In retrospect, some voters might have preferred presidential candidate Buhari in 2015 because they saw in him the capacity to be a fitting commander-in-chief for a country facing a huge challenge of security. As it is the case now in the current campaigns, security was one of the areas Buhari promised to make the focus of his administration.
Meanwhile, the murderous activities of Boko Haram terrorists continue in the northeast while some other killers have foisted banditry on Zamfara and other places in the northwest. Kidnappers and armed robbers make highways and communities unsafe in other parts of the country.
The joint capacity of the military, police and intelligence and other security agencies as well as the justice system have been put into a severe test by the frightening profile of insecurity in the land. The test comes up in the areas of prevention of the crime, combatting the killers as well as apprehending and punishing the criminals. The corollary to the constitutional provision that security is the primary purpose of government is that every life should be secure and accounted for by the government.

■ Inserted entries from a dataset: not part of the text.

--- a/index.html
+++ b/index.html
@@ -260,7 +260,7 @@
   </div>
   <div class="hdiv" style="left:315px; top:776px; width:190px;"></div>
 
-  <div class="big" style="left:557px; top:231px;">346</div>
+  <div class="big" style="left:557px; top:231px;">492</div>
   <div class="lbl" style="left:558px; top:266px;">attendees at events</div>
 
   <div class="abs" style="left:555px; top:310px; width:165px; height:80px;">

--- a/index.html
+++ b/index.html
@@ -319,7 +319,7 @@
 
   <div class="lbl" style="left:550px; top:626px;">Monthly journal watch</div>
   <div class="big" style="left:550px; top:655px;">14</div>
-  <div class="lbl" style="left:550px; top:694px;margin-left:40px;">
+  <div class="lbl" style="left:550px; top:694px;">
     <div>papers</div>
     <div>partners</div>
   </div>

In another clime, this trend in the security sector in an election year would warrant informed discussions of insecurity as a primary issue. Unfortunately, it is not so here in Nigeria.
The composition and the competence of the Buhari security team have been questioned in many quarters. The less than satisfactory outcomes of their efforts make such questions quite legitimate. At issue is a sense of public accountability. So much hopes and resources have been invested in the security sector. With the reported killings and havoc wreaked by criminals, the output could not be said to justify these huge investments.

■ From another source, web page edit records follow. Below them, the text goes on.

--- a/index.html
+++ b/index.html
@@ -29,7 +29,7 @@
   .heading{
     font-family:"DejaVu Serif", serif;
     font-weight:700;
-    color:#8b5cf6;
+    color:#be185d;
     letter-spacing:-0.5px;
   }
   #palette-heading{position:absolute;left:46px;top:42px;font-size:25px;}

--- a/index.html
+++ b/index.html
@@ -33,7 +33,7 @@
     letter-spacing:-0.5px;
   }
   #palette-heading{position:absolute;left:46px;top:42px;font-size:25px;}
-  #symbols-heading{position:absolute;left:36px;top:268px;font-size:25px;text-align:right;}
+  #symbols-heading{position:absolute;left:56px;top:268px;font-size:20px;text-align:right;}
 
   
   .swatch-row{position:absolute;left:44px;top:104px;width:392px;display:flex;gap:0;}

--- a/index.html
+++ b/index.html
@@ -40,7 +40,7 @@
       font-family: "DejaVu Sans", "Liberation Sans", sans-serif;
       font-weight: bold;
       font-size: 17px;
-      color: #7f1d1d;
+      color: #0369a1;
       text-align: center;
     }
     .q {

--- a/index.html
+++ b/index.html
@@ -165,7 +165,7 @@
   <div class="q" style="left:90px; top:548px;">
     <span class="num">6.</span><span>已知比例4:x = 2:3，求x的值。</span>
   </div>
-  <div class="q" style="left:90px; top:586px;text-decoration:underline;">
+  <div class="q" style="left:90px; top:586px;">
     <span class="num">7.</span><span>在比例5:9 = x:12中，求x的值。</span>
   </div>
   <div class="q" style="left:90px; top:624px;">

Strangely, Buhari does not seem to be in the mood to change the team.
Yet, in the unfortunate circumstance, all eyes should rightly be on the commander-in-chief. No one, of course, expects the military and security chiefs to discuss their operations in the open for obvious tactical reasons. But the strategic goals and direction of the security sector should be a matter of public review. Any politician seeking to replace Buhari as the commander-in-chief should go beyond tirades and offer robust alternatives in the course of the current campaigns. Buhari too should make it clear what he plans to do differently to improve the security situation.
All told, two weeks to the presidential election, have there been vigorous debates from contrasting perspectives on security as a central question in the election?
To what extent will the presidential election be determined by the factor of security?
It’s doubtful if even the smartest psephologists could provide definite answers to this pertinent question.